Researchers at Baylor College of Medicine, the Czech Academy of Sciences and others have discovered a brand new piece of information on the way that gene expression functions. Published in the journal Science, the findings reveal a novel mechanism that coordinates the assembly of components inside cells that regulate gene expression. The mechanism not only is essential for normal cell function, but has been implicated in neurodegeneration, cancer and HIV infection, and may provide new methods to treat these conditions.
“Most previous studies have concentrated on particular cell components that turn genes completely on or off,” said co-corresponding author Dr. H. Courtney Hodges who is an assistant professor of molecular and cell biology and the Center for Precision Environmental Health at Baylor. “Our research provides a fresh perspective that proteins that regulate gene expression also be used in conjunction to fine-tune expression levels in various environments. We have discovered a mechanism that combines these proteins and plays many different roles in both health and in disease.
The team has previously collaborated with colleagues from KU Leuven in Belgium to study protein interactions in leukemia and HIV infection, and more specifically those that are mediated by protein regions called TFIISN-terminal domains. In the current study, the researchers extended the study of TNDs and found they were present in a variety of other proteins.
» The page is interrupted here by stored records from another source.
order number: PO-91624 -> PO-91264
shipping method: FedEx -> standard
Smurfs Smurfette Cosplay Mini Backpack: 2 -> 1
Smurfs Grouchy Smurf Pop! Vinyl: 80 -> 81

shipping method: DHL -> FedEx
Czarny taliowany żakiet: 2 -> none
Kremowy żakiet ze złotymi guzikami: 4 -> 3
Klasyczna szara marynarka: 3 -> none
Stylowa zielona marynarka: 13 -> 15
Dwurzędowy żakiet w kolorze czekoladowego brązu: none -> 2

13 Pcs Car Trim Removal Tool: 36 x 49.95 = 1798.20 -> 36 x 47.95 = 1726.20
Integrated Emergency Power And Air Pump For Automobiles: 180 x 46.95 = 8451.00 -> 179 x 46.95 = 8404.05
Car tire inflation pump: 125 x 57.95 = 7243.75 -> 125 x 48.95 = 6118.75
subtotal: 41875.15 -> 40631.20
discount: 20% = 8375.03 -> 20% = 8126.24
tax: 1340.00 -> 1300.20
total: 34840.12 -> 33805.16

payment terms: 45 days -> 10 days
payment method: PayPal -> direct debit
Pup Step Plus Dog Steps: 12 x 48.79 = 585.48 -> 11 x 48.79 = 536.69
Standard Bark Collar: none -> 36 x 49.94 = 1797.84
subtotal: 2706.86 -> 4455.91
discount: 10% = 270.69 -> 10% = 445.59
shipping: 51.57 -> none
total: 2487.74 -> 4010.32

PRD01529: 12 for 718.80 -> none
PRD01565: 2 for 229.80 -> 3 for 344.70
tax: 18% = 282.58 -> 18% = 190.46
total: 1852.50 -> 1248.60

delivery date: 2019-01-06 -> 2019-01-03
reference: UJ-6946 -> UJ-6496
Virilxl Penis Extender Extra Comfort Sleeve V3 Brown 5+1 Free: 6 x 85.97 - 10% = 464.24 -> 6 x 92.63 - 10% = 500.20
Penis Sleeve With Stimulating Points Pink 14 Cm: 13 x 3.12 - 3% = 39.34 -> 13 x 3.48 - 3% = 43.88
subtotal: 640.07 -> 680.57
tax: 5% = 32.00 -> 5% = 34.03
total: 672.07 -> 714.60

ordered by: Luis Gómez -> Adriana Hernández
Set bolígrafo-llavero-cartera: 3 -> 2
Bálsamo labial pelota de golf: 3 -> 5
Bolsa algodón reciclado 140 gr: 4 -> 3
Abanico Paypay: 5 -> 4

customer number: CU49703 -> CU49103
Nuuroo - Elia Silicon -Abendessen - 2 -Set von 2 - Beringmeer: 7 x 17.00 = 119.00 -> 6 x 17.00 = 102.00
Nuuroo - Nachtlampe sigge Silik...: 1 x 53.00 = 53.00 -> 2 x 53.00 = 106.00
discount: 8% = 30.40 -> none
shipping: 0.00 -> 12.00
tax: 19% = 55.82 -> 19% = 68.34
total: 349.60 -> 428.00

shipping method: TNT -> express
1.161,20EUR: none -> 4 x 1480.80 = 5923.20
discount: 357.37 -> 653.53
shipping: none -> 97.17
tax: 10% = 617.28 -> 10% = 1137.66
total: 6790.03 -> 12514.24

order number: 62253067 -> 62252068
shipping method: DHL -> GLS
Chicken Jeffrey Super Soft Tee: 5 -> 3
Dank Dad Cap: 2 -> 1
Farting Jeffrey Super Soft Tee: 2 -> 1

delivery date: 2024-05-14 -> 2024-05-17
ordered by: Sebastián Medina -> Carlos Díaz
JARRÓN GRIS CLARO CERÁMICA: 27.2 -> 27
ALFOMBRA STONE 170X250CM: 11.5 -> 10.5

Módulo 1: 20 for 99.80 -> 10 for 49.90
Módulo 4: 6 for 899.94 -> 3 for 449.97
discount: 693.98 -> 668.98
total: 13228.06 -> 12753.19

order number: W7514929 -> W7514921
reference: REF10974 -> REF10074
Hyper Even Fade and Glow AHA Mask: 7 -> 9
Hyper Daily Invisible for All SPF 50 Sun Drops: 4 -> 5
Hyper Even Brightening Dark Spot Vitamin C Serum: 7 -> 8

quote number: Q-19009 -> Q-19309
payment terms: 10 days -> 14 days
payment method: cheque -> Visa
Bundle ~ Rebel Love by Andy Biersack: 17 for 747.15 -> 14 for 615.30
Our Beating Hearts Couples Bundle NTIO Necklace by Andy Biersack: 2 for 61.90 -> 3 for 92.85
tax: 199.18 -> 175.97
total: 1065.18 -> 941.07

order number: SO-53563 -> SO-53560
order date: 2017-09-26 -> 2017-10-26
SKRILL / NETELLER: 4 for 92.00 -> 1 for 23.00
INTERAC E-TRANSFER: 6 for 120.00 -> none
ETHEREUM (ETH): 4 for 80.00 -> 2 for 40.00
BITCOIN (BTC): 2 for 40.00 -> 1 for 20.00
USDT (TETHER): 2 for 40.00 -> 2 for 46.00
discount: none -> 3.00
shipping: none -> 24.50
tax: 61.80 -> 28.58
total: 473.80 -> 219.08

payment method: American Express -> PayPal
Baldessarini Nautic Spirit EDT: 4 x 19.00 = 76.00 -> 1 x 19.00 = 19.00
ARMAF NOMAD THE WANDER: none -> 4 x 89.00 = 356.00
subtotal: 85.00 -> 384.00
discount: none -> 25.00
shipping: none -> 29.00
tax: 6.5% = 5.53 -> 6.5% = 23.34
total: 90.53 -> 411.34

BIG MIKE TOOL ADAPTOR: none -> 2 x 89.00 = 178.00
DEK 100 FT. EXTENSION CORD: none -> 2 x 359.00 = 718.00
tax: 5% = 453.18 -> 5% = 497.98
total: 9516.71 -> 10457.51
“We discovered these domains everywhere we searched,” Dr. Katerina Cermakova, whose research focuses on the mechanism that regulates transcription expansion, which is among the initial steps in gene expression in all human cells. Transcription elongation can be described as a complex cellular process that involves many different proteins that work together,” said first author Dr. Katerina Cermakova, a postdoctoral researcher in the Hodges lab. “We discovered that TNDs were the most enriched structural element of all transcription elongation factor transcription factors. When you search for them, you’ll find that all the important protein complexes involved in the process of transcription elongation possess an TND or are bound to an element that has one.”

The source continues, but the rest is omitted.